───── Data to examine
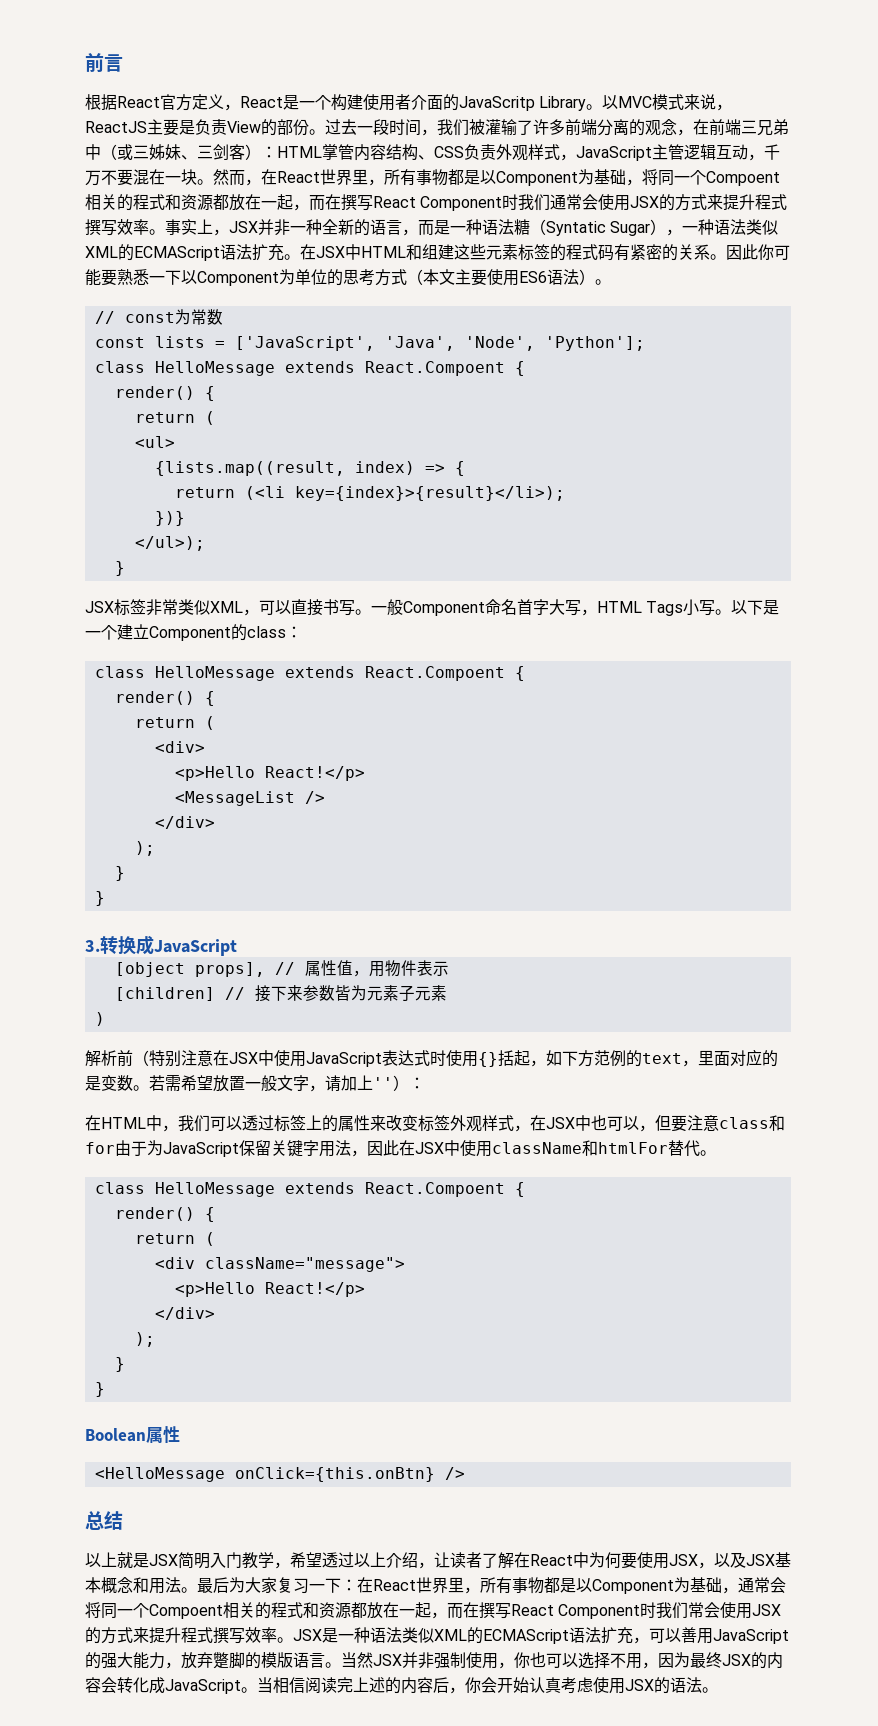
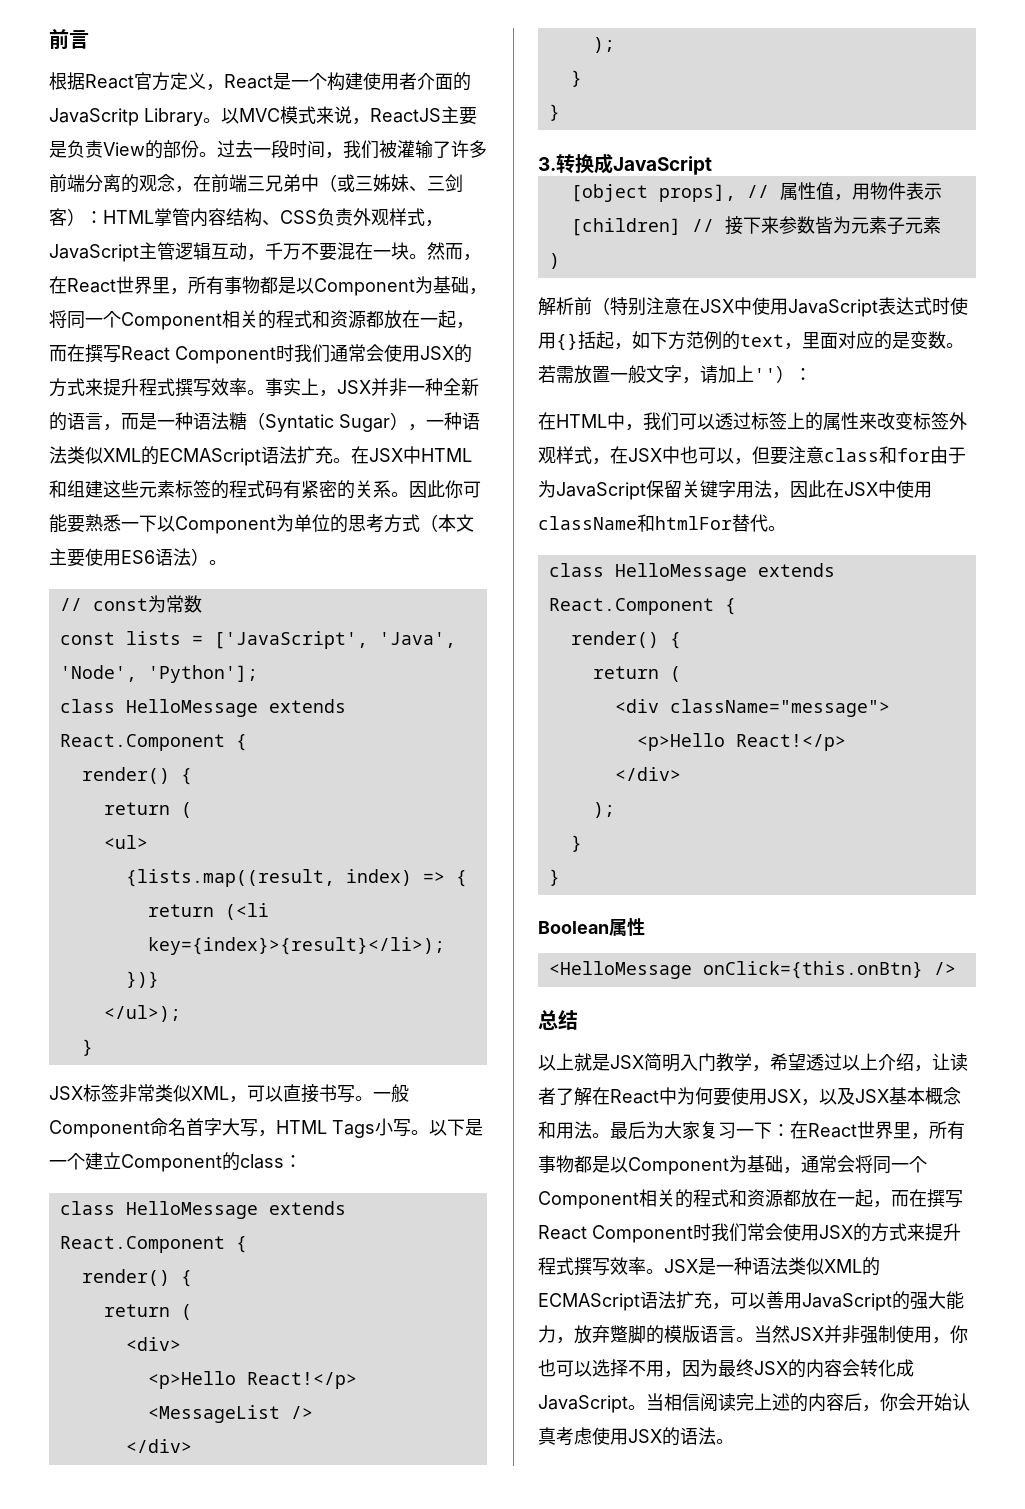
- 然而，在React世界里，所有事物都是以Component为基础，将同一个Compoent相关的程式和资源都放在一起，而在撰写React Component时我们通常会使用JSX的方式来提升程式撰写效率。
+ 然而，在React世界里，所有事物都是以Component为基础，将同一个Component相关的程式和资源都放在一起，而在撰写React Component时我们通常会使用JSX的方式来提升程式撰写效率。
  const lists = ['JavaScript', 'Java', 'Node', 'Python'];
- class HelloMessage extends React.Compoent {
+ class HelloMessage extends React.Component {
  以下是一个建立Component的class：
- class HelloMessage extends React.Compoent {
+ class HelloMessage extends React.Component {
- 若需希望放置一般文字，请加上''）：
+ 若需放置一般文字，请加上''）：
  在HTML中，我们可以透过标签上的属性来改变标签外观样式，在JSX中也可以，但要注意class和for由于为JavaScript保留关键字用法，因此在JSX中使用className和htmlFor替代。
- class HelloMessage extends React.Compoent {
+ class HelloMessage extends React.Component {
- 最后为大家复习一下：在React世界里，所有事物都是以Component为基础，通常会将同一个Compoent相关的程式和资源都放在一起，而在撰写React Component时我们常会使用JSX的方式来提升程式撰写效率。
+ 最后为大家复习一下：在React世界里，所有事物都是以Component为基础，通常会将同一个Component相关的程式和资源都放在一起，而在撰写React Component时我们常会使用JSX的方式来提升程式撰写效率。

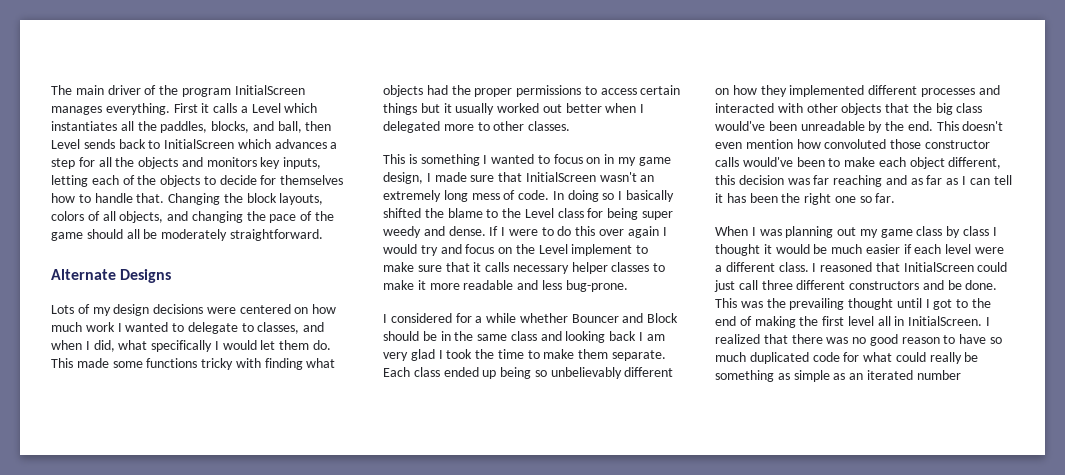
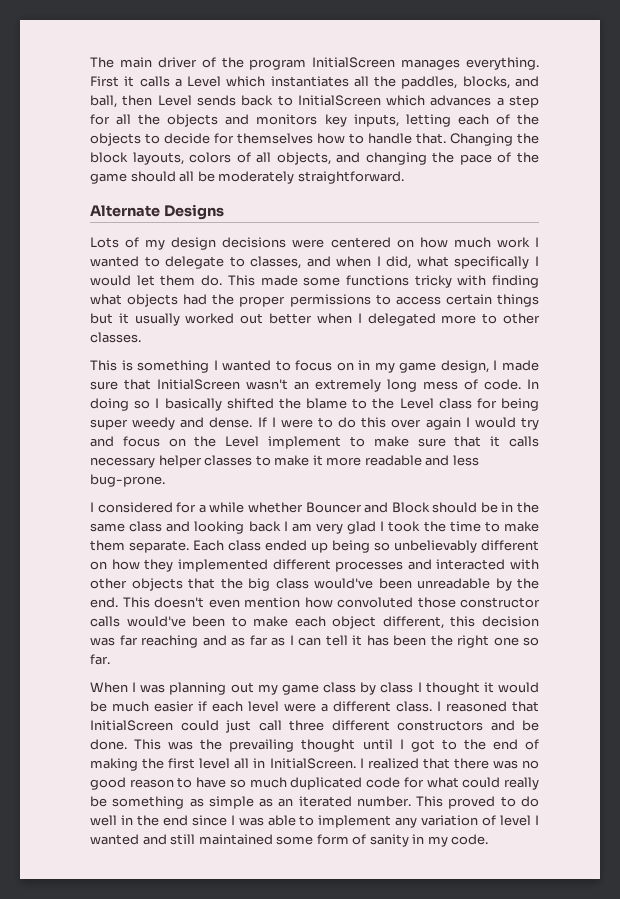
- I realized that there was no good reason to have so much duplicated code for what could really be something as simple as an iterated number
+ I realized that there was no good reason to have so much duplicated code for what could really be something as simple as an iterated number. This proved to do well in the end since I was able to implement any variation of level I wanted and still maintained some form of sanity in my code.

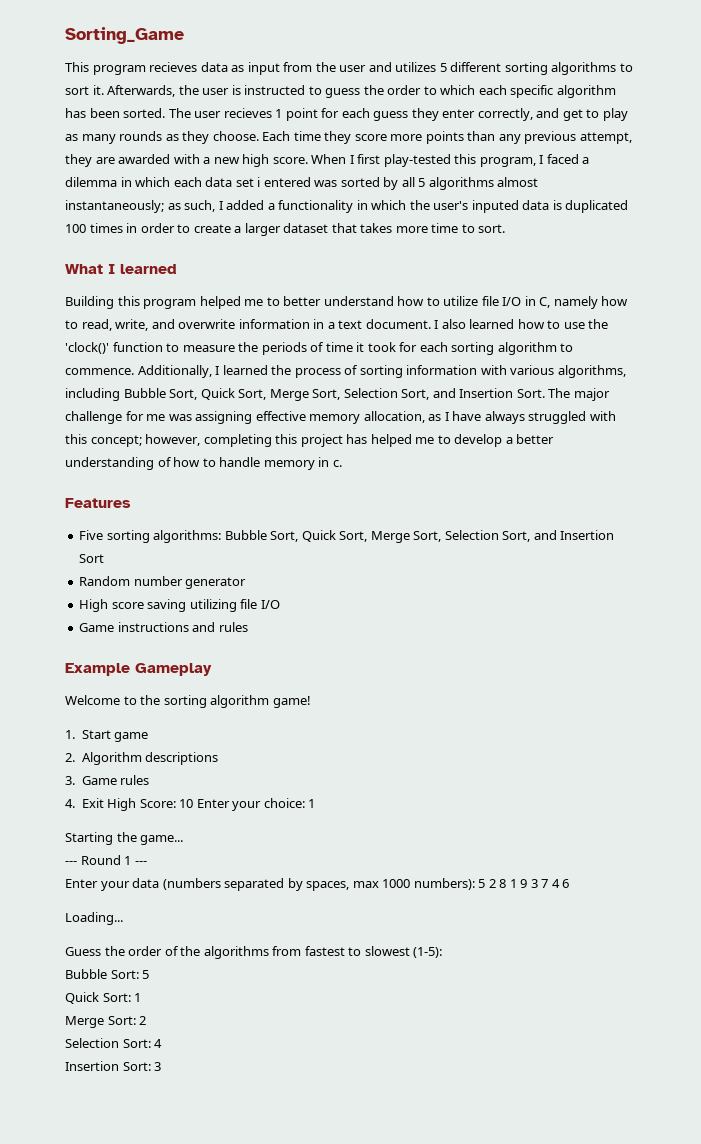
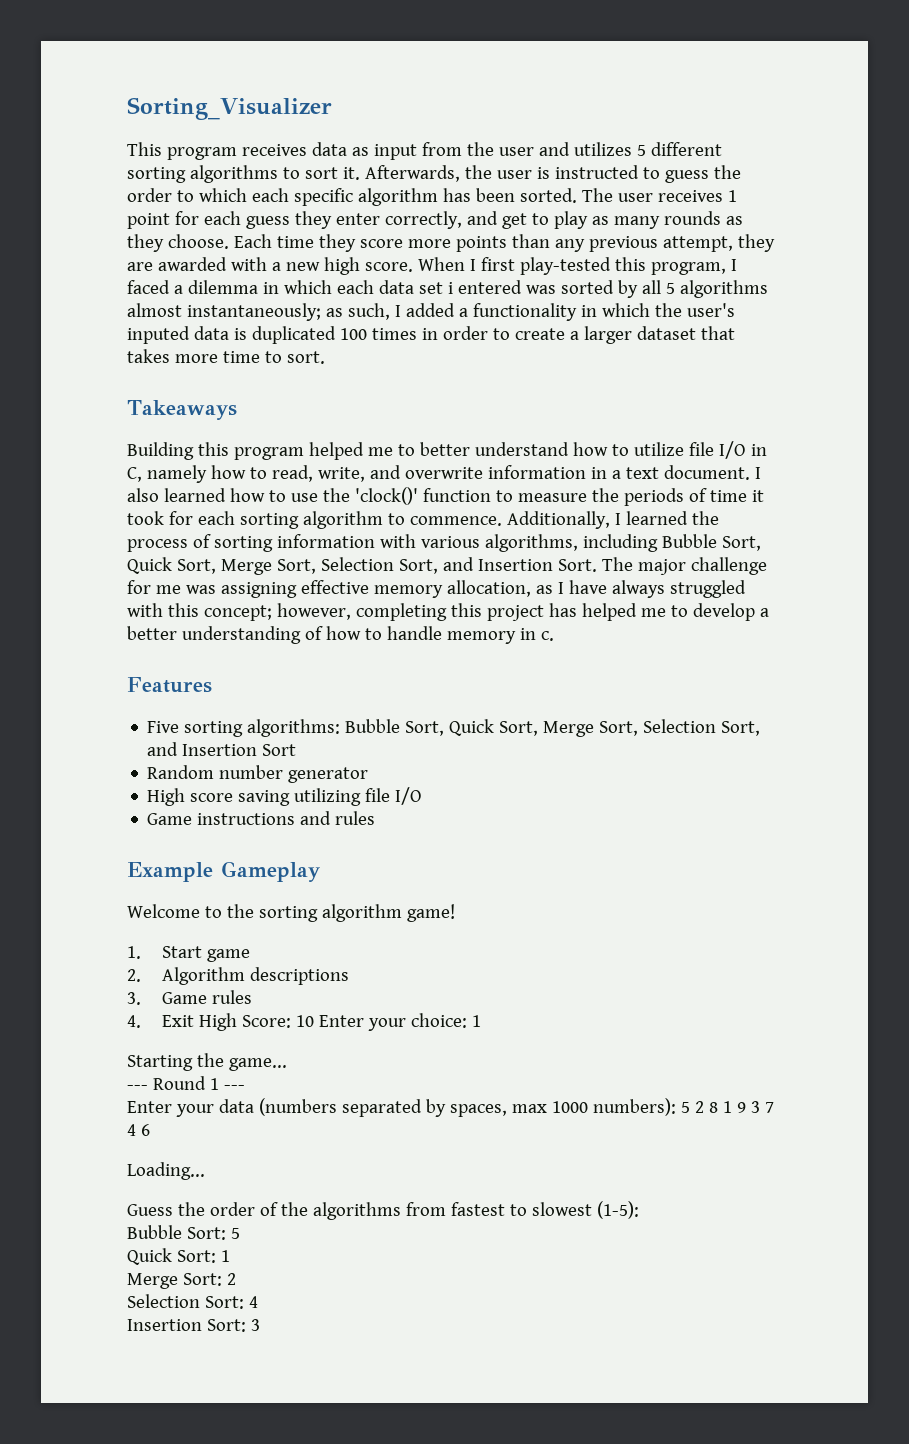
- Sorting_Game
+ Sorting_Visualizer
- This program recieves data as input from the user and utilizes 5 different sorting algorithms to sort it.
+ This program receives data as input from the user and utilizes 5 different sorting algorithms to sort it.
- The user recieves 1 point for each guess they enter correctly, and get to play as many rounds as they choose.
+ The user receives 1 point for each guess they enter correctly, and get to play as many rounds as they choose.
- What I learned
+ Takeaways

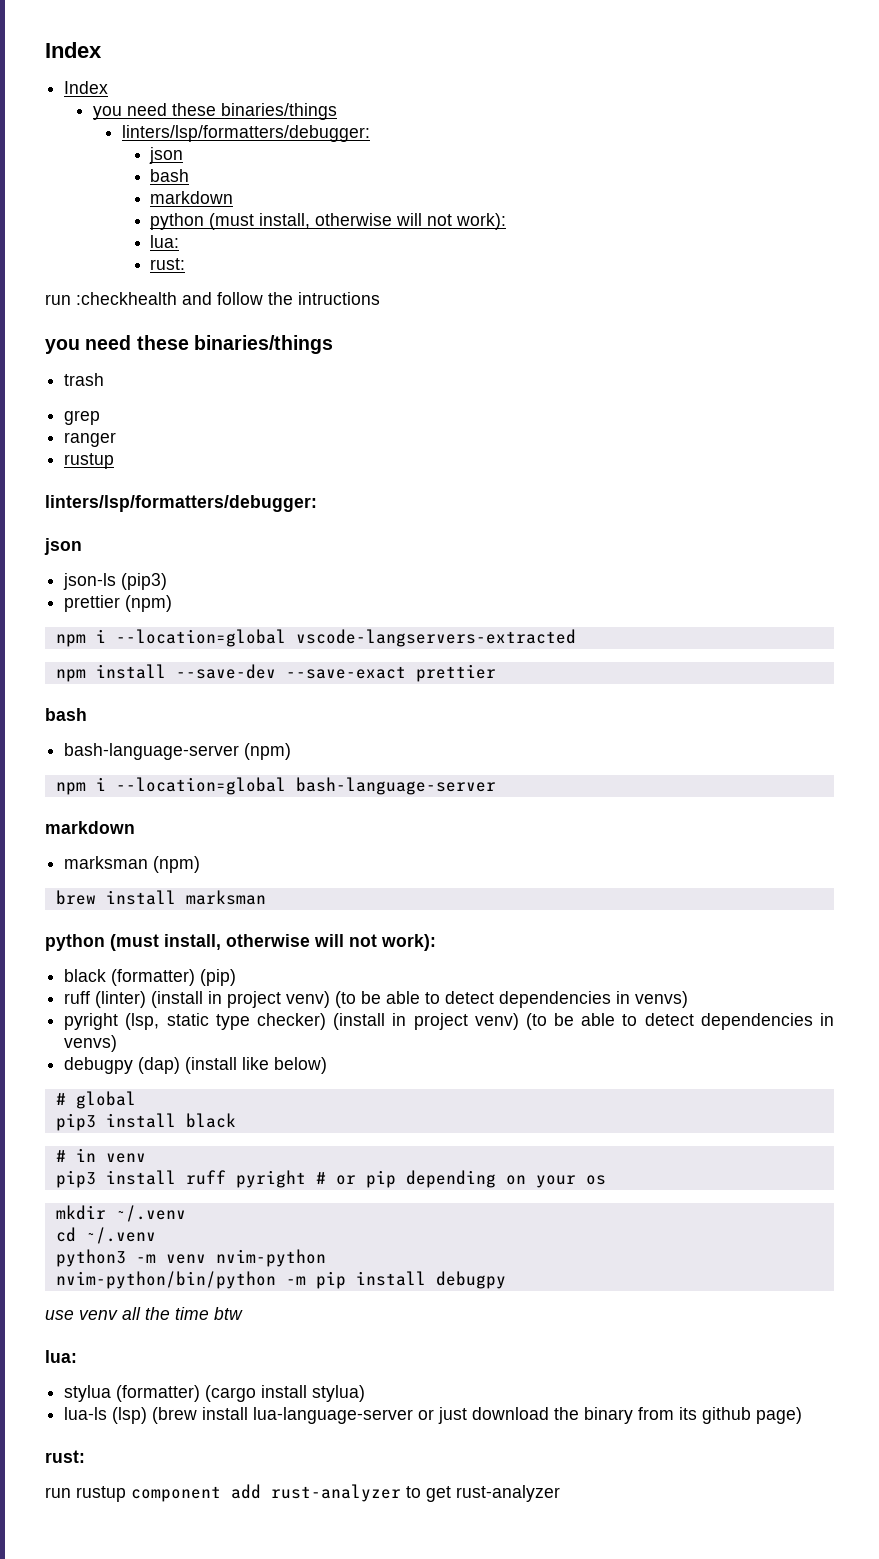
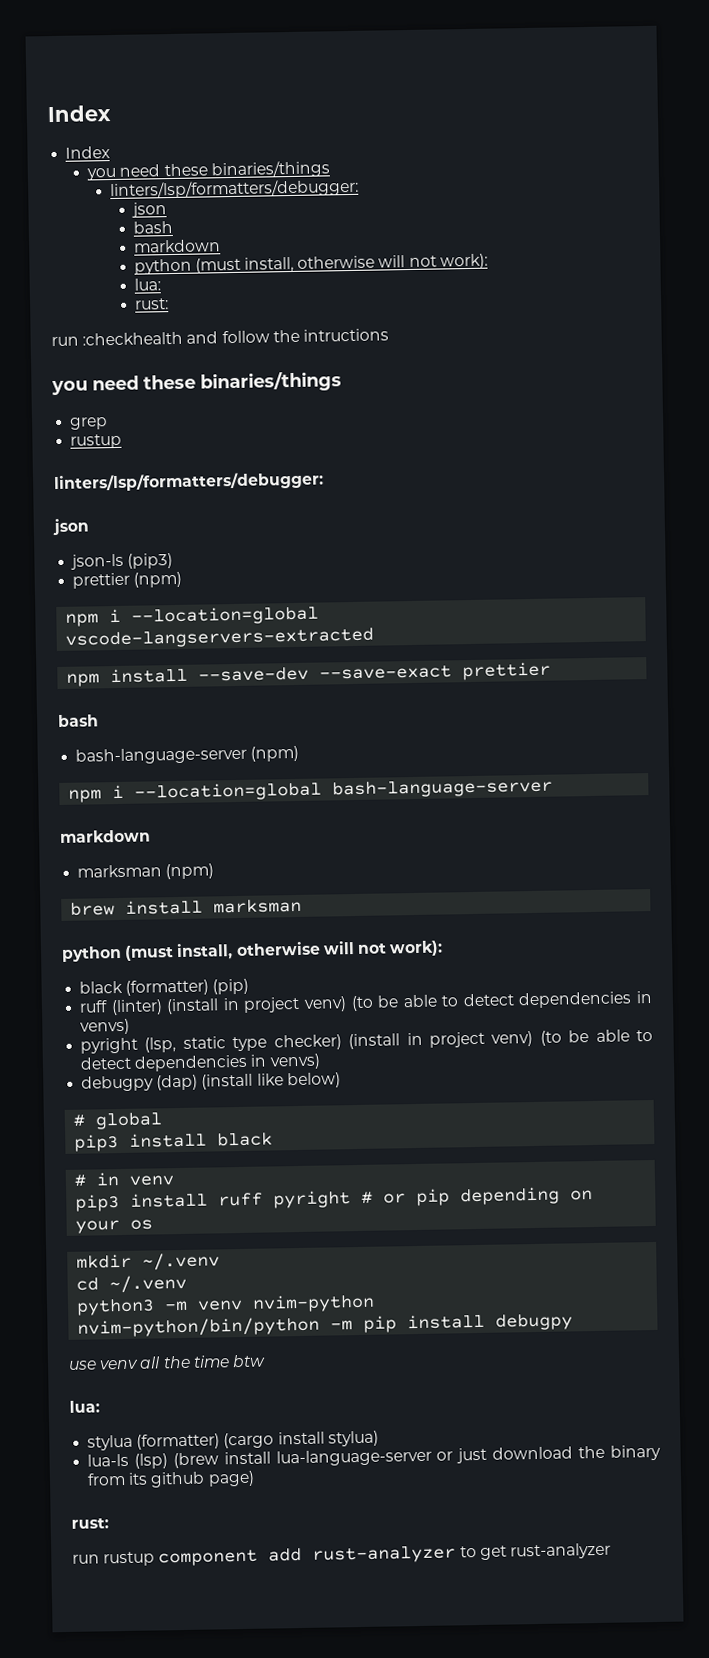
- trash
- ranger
──────────
## Task brief
In the listing above, find the line with "- This program" and the line with "This program receives". Output those two lines and every line between them, exactly as written.

## Answer to this problem
- This program recieves data as input from the user and utilizes 5 different sorting algorithms to sort it.
+ This program receives data as input from the user and utilizes 5 different sorting algorithms to sort it.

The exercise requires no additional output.